Teradata expands market reach with a new data warehouse appliance.
by Chris Twogood and Ed White
Data warehousing has gone through a structural and functional evolution over the last few decades. The Teradata DBC 1012 was awarded product of the
year in 1986 by Fortune magazine. It was a reliable, simple, cost-effective solution for basic decision support and reporting.
As the years passed, data warehousing became more sophisticated and focused on real-time, pervasive business intelligence (BI). To facilitate this evolution,
Teradata developed the active data warehouse to handle continuous data loads as well as complex decision support queries and event processing while injecting
intelligence into thousands of operational applications—all from one integrated system. Tremendous business value and competitive advantage are associated with
this type of data warehousing.
Some companies are just getting started with data warehousing and still only need the basic data warehouse without a lot of extra functionality. The Teradata Data
Warehouse Appliance 2550 has been introduced as an integrated solution for organizations that are just starting with BI and need traditional decision support and
reporting tools.
Designed with the latest in technology and scalability, the Teradata 2550 can also be used by companies that are experienced in BI and want to get more out of
their enterprise data warehouse (EDW). For instance, the platform can be used as an analytical sandbox to develop and test applications before integrating them
into the EDW. It can also be implemented as a data mart outside the EDW in unique situations, such as when an organization has a department with short-term data
needs that, because of compliance or geographic requirements, fall outside the scope of IT's capabilities.
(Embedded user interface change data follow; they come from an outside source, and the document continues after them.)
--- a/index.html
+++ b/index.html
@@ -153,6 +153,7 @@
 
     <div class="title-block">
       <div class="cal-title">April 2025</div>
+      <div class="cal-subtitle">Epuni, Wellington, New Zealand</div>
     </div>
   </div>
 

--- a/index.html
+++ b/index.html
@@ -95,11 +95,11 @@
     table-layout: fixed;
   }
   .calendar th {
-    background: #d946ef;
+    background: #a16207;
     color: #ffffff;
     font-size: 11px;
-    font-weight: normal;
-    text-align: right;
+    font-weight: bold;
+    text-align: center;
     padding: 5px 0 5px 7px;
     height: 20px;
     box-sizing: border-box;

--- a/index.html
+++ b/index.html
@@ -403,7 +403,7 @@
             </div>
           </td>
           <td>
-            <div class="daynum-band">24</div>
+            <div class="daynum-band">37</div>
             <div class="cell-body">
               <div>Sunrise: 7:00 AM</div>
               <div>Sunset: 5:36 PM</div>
Simple, powerful, cost-effective
The Teradata 2550 is built on a shared-nothing massively parallel processing (MPP) architecture with 144 AMPs to 144 disks in the single cabinet. With an
AMP-to-disk ratio of 1:1, full-system utilization can be achieved with very few tasks. This capability to fully utilize resources with only minimal threads of
concurrency means AMPs get proportional performance resources, file scans are faster and decision support performance is increased. This allows the system
parallelism to generate enough workload to get all disk drives busy with one or a few active queries. (See figure, below.)
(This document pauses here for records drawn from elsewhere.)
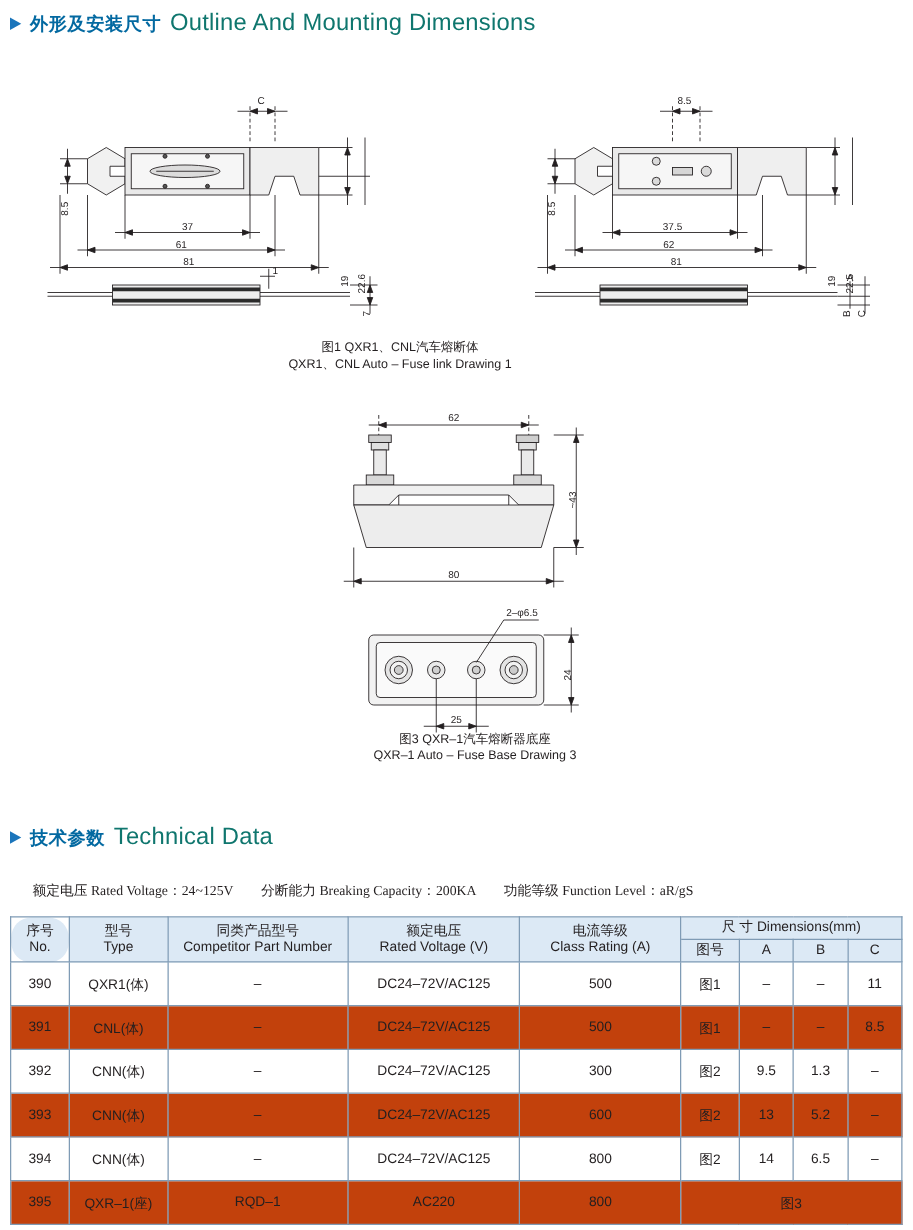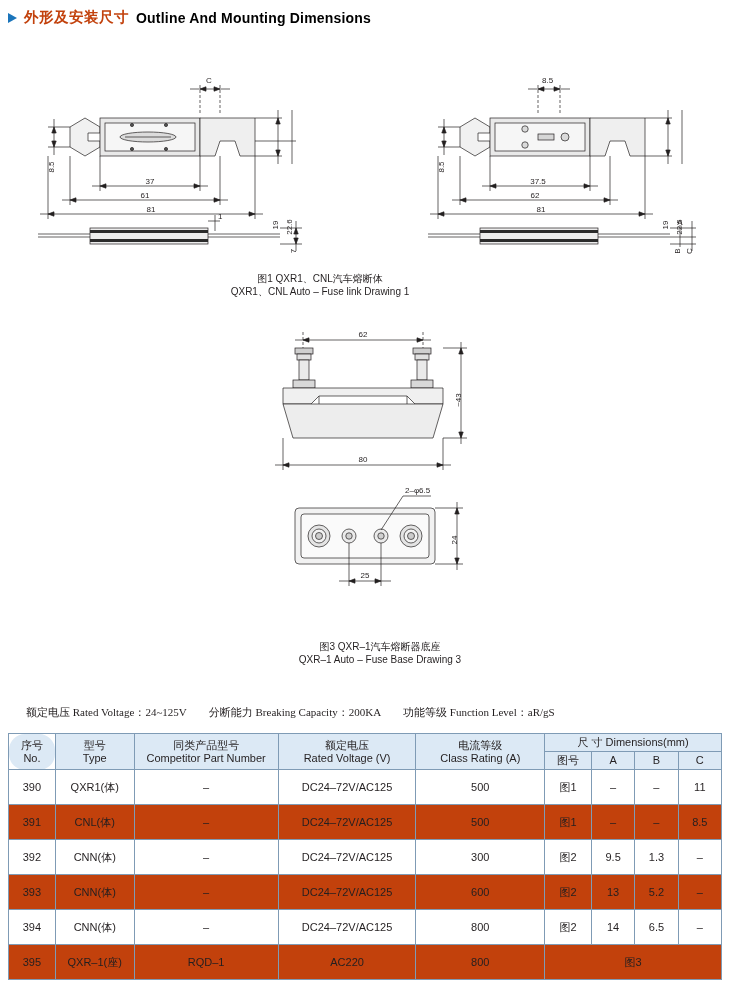--- a/index.html
+++ b/index.html
@@ -24,7 +24,7 @@
     border-top:5.5px solid transparent;
     border-bottom:5.5px solid transparent;
   }
-  .sec-cn{font-size:14.5px;font-weight:bold;color:#c2410c;letter-spacing:.5px;}
+  .sec-cn{font-size:14.5px;font-weight:bold;color:#0369a1;letter-spacing:.5px;}
   .sec-en{font-size:14px;font-weight:bold;color:#000000;letter-spacing:.2px;}
 
   

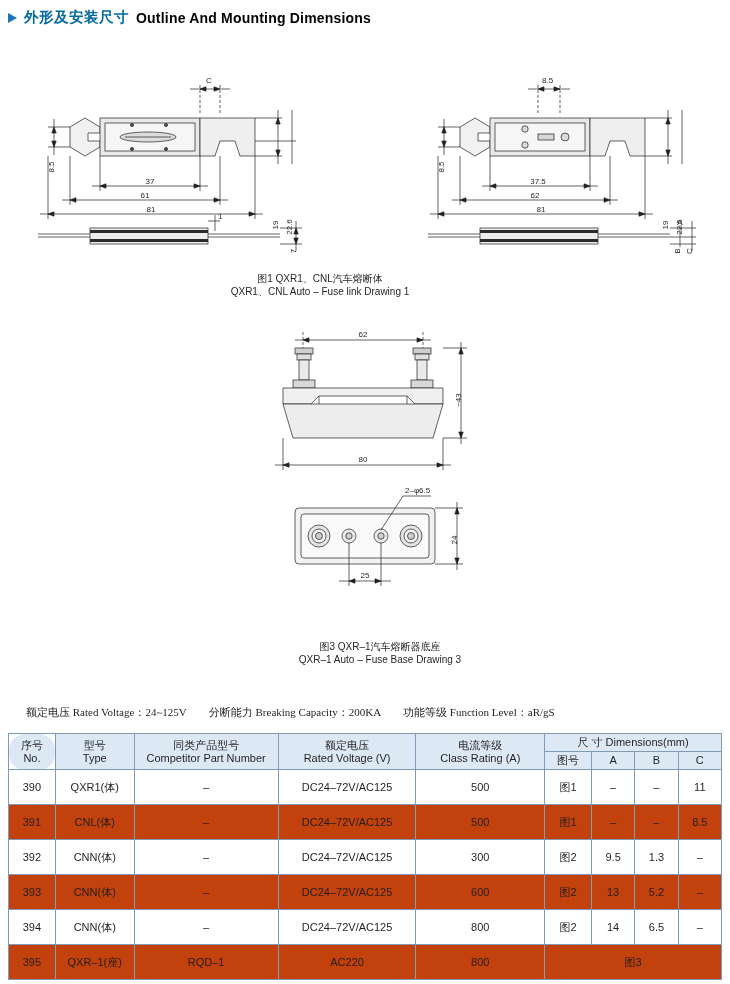--- a/index.html
+++ b/index.html
@@ -25,7 +25,7 @@
     border-bottom:5.5px solid transparent;
   }
   .sec-cn{font-size:14.5px;font-weight:bold;color:#0369a1;letter-spacing:.5px;}
-  .sec-en{font-size:14px;font-weight:bold;color:#000000;letter-spacing:.2px;}
+  .sec-en{font-size:19px;font-weight:normal;color:#0f766e;letter-spacing:.2px;}
 
   
   .draw{position:absolute;}

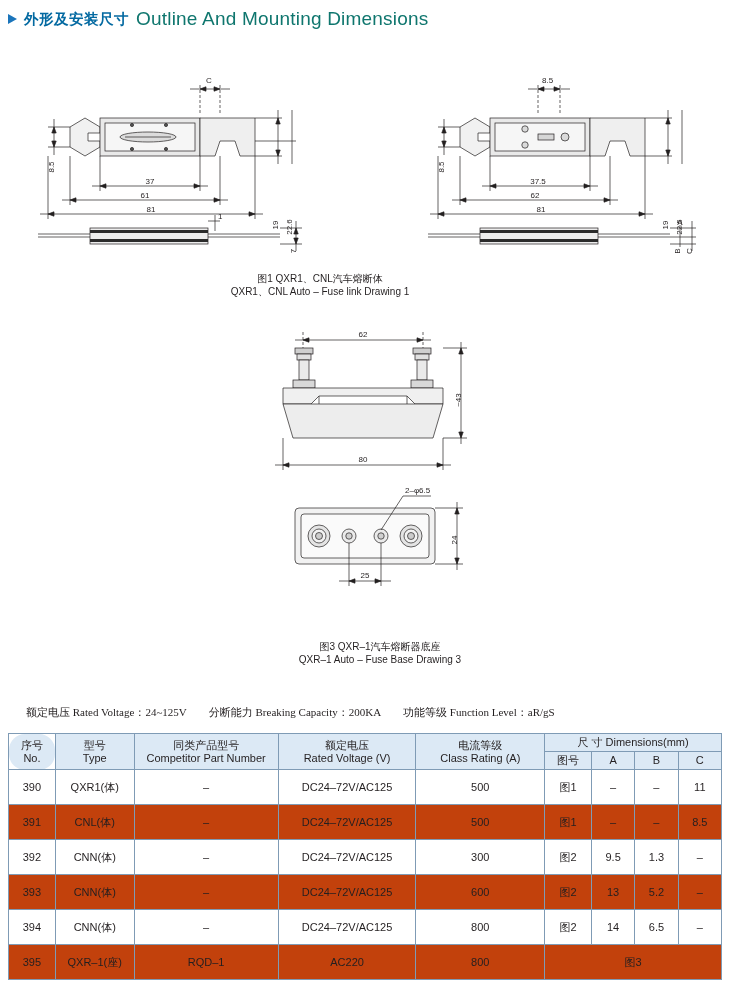--- a/index.html
+++ b/index.html
@@ -316,7 +316,7 @@
       <text x="110" y="260" text-anchor="middle">25</text>
     </g>
   </svg>
-  <div class="cap" style="left:230px;top:640px;">
+  <div class="cap" style="left:230px;top:585px;">
     <div>图3 QXR–1汽车熔断器底座</div>
     <div>QXR–1 Auto – Fuse Base Drawing 3</div>
   </div>

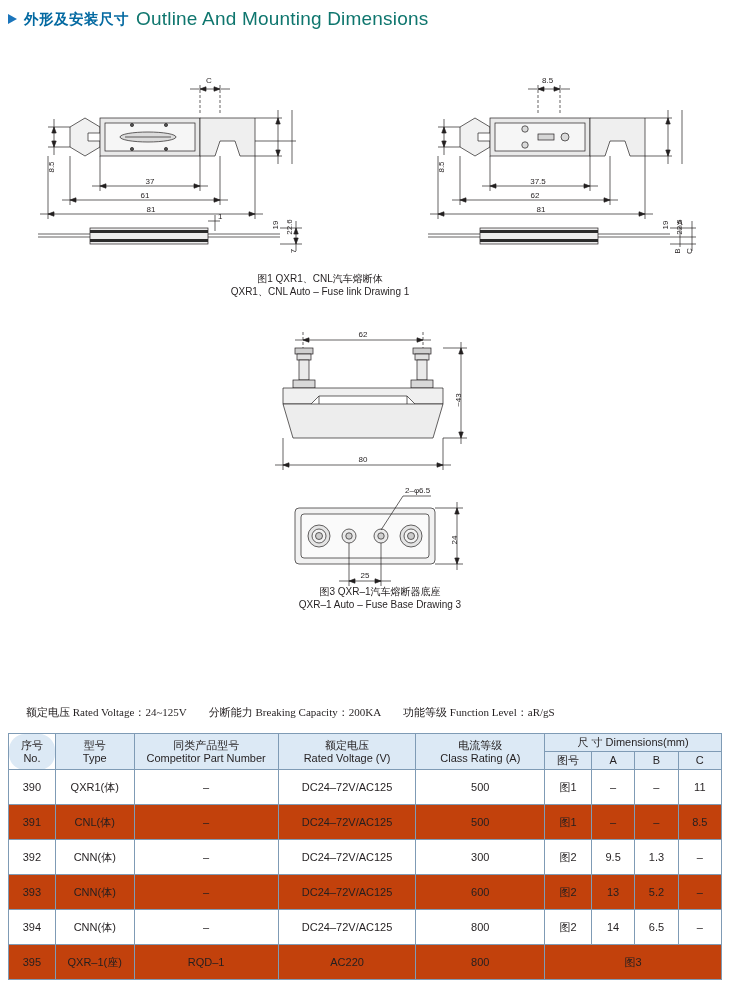--- a/index.html
+++ b/index.html
@@ -321,6 +321,11 @@
     <div>QXR–1 Auto – Fuse Base Drawing 3</div>
   </div>
 
+  <div class="sec-head" style="top:659px;">
+    <span class="tri"></span>
+    <span class="sec-cn">技术参数</span>
+    <span class="sec-en">Technical  Data</span>
+  </div>
 
   <div class="td-line">
     <span>额定电压 Rated Voltage：</span><span>24~125V</span><span class="gap1"></span><span>分断能力 Breaking Capacity：</span><span>200KA</span><span class="gap2"></span><span>功能等级 Function Level：</span><span>aR/gS</span>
This implementation technology is architecturally optimized for decision support workloads that typically have fewer concurrent users who run longer, complex
queries. It does not, however, support Teradata Active System Management since the Teradata 2550 is not targeted to the active mixed workload environment.
The MPP architecture enables parallel queries across the CPU, memory and storage for optimized performance, and automatically manages data placement across disks.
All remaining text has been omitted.